12. März 2020: Die Behörde für Gesundheit und Verbraucherschutz untersagt Veranstaltungen mit mehr als 1000 Personen. STADTKULTUR HAMBURG verlagert seine Arbeit ins Homeoffice – wie viele andere Einrichtungen in den nächsten Tagen auch: OUT-OF-OFFICE.

15. März: Die Behörde für Gesundheit und Verbraucherschutz untersagt öffentliche und nichtöffentliche Veranstaltun­gen sowie Versammlungen unabhängig von der Zahl der Teilnehmenden.
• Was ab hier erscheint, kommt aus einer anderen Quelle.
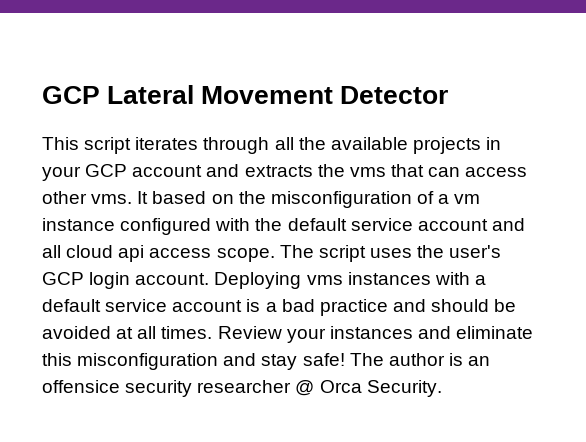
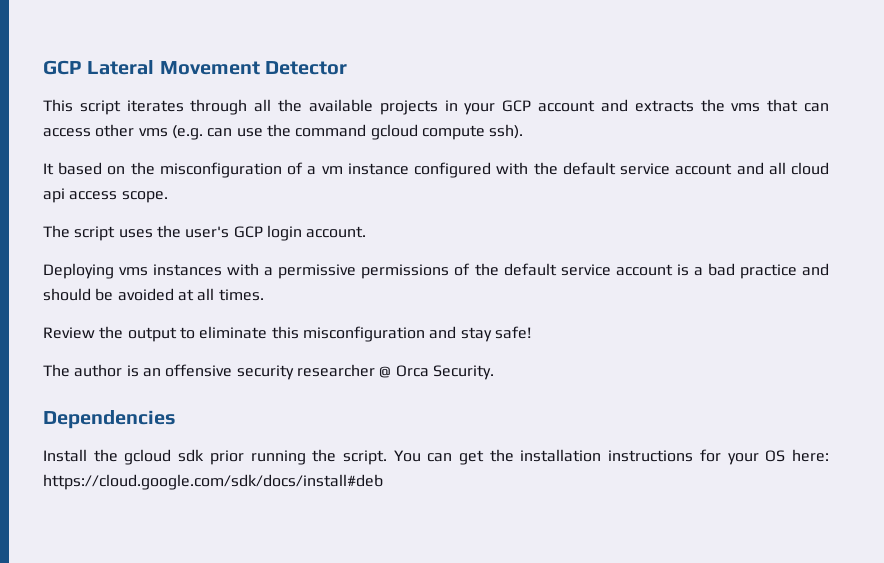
- This script iterates through all the available projects in your GCP account and extracts the vms that can access other vms. It based on the misconfiguration of a vm instance configured with the default service account and all cloud api access scope. The script uses the user's GCP login account. Deploying vms instances with a default service account is a bad practice and should be avoided at all times. Review your instances and eliminate this misconfiguration and stay safe! The author is an offensice security researcher @ Orca Security.
+ This script iterates through all the available projects in your GCP account and extracts the vms that can access other vms (e.g. can use the command gcloud compute ssh).
+ It based on the misconfiguration of a vm instance configured with the default service account and all cloud api access scope.
+ The script uses the user's GCP login account.
+ Deploying vms instances with a permissive permissions of the default service account is a bad practice and should be avoided at all times.
+ Review the output to eliminate this misconfiguration and stay safe!
+ The author is an offensive security researcher @ Orca Security.
+ Dependencies
+ Install the gcloud sdk prior running the script. You can get the installation instructions for your OS here: https://cloud.google.com/sdk/docs/install#deb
Unter anderem Kultureinrichtungen dürfen
für den Publikumsverkehr nicht mehr geöffnet werden.

16. März: Die Behörde für Gesundheit und Verbraucherschutz schließt den ­Einzelhandel mit Ausnahme von unter anderem Lebensmittelgeschäften, ­Apotheken, Poststellen und Tankstellen. Spielplätze werden geschlossen, Gottesdienste werden untersagt. Die Ferien enden, aber Schulunterricht findet nicht statt: LOCKDOWN.